- _Work required_:
Would you repeat word for word the lines of the listing that follows, from the one with "[220,950,577,968] [112,978,205,992] heavily" up to and including the one with "[25,457,857,472] [25,494,62,506] [25,521,161,537]", and leave out the images?

- _Data shown_:

%%

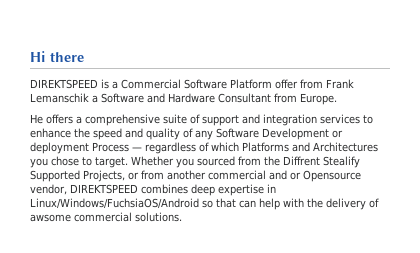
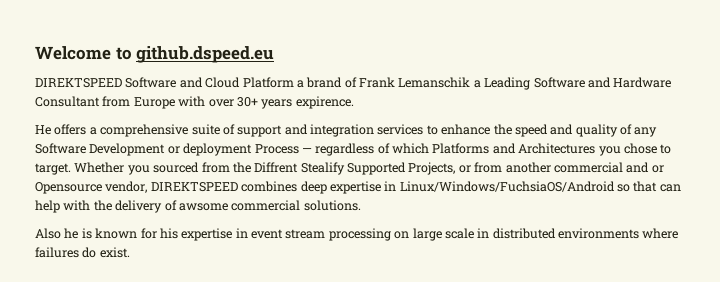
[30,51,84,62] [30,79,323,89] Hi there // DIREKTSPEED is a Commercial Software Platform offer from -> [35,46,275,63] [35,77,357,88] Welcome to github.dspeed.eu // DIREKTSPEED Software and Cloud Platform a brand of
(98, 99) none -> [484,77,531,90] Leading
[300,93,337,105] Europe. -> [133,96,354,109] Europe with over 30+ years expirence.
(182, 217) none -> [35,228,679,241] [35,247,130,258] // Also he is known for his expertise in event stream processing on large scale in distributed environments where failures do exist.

%%
%%

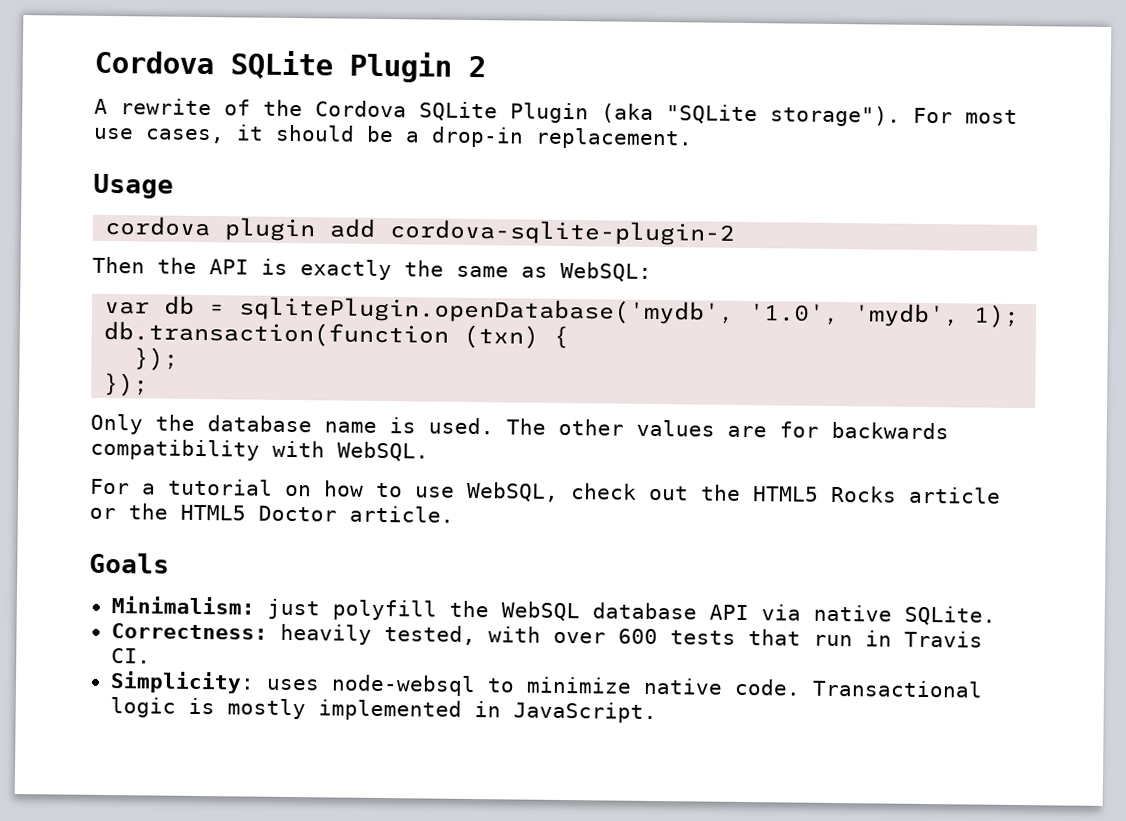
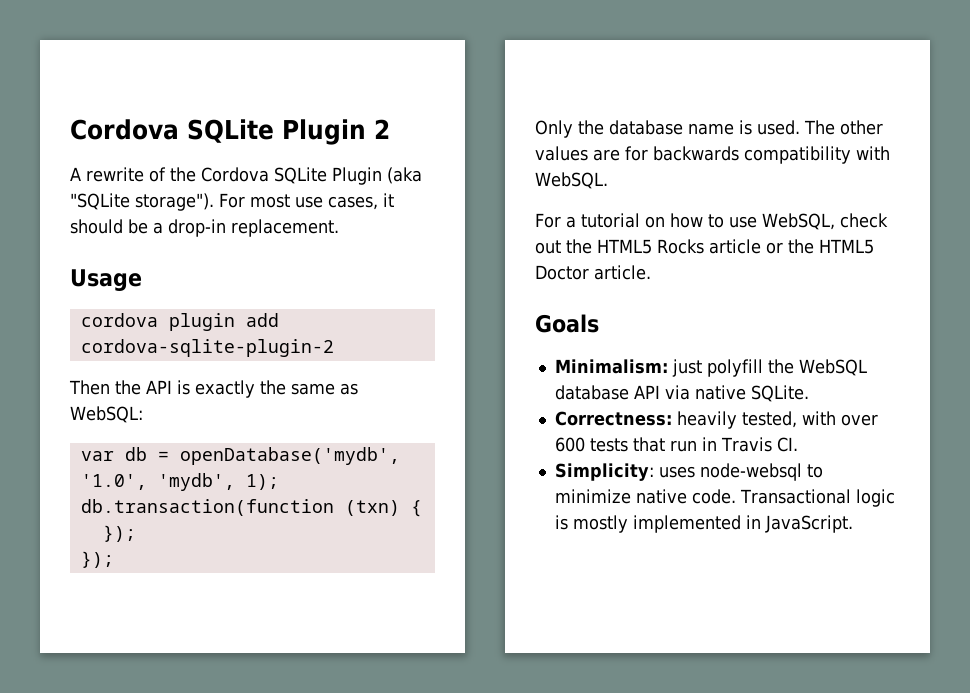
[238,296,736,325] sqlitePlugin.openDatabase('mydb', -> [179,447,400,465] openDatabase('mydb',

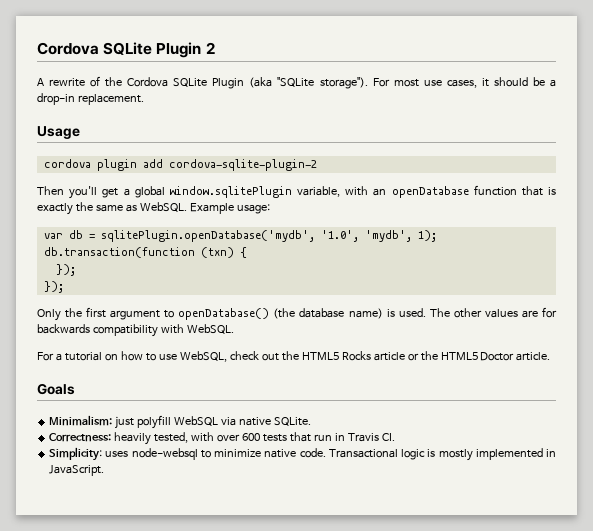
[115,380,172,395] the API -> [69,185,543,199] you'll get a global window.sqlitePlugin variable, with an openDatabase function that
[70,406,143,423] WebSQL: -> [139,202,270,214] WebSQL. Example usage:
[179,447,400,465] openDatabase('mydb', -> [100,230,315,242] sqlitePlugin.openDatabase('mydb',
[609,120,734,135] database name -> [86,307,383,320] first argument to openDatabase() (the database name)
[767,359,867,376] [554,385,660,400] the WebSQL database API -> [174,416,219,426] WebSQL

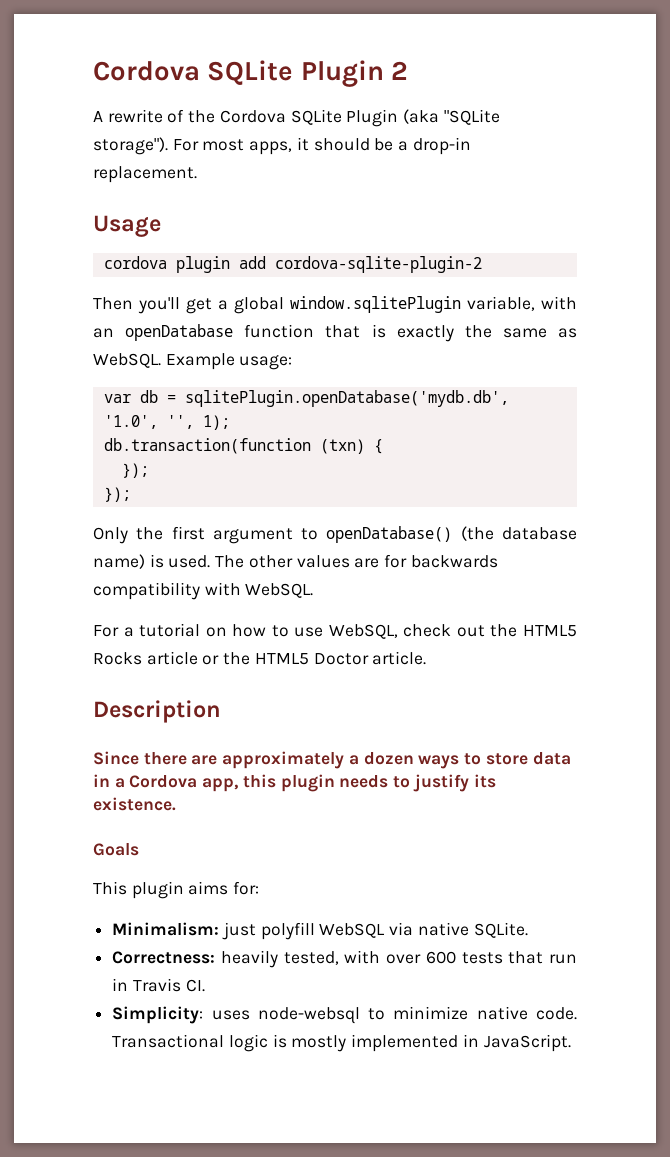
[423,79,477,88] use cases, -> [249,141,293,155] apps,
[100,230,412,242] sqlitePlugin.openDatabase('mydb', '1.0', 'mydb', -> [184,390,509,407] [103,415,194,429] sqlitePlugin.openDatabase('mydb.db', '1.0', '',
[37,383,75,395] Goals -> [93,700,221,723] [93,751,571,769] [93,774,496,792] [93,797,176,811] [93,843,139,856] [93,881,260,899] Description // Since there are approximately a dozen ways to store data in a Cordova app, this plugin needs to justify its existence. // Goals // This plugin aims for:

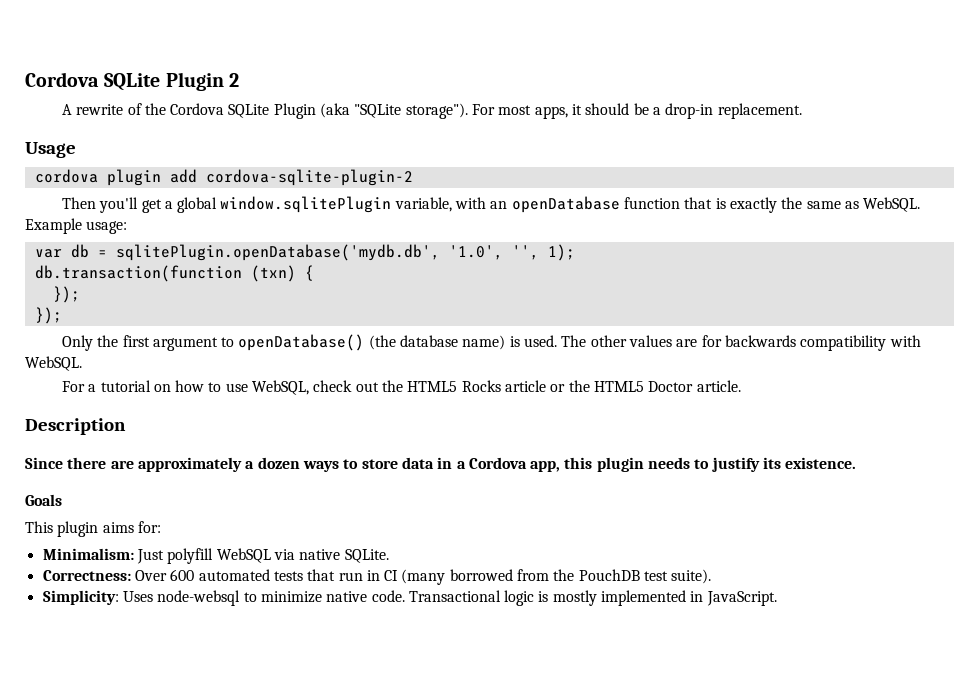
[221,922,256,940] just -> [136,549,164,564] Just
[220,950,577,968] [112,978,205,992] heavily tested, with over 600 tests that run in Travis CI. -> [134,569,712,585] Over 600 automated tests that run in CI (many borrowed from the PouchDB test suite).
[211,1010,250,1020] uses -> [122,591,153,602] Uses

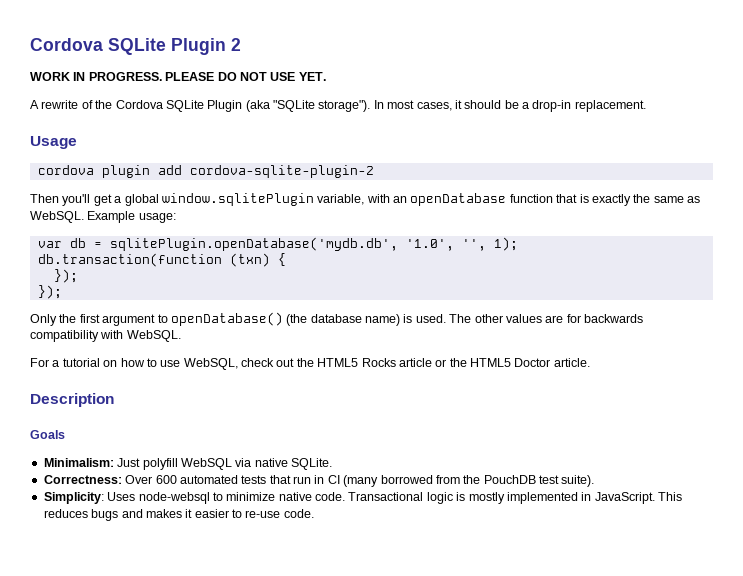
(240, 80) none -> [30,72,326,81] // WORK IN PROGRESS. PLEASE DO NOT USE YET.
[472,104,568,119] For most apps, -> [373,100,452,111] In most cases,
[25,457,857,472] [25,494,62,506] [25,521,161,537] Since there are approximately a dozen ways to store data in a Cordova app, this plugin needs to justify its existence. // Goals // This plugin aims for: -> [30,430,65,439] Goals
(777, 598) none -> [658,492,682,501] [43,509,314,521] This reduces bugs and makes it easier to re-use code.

%%

- _Exercise response_:
[220,950,577,968] [112,978,205,992] heavily tested, with over 600 tests that run in Travis CI. -> [134,569,712,585] Over 600 automated tests that run in CI (many borrowed from the PouchDB test suite).
[211,1010,250,1020] uses -> [122,591,153,602] Uses

(240, 80) none -> [30,72,326,81] // WORK IN PROGRESS. PLEASE DO NOT USE YET.
[472,104,568,119] For most apps, -> [373,100,452,111] In most cases,
[25,457,857,472] [25,494,62,506] [25,521,161,537] Since there are approximately a dozen ways to store data in a Cordova app, this plugin needs to justify its existence. // Goals // This plugin aims for: -> [30,430,65,439] Goals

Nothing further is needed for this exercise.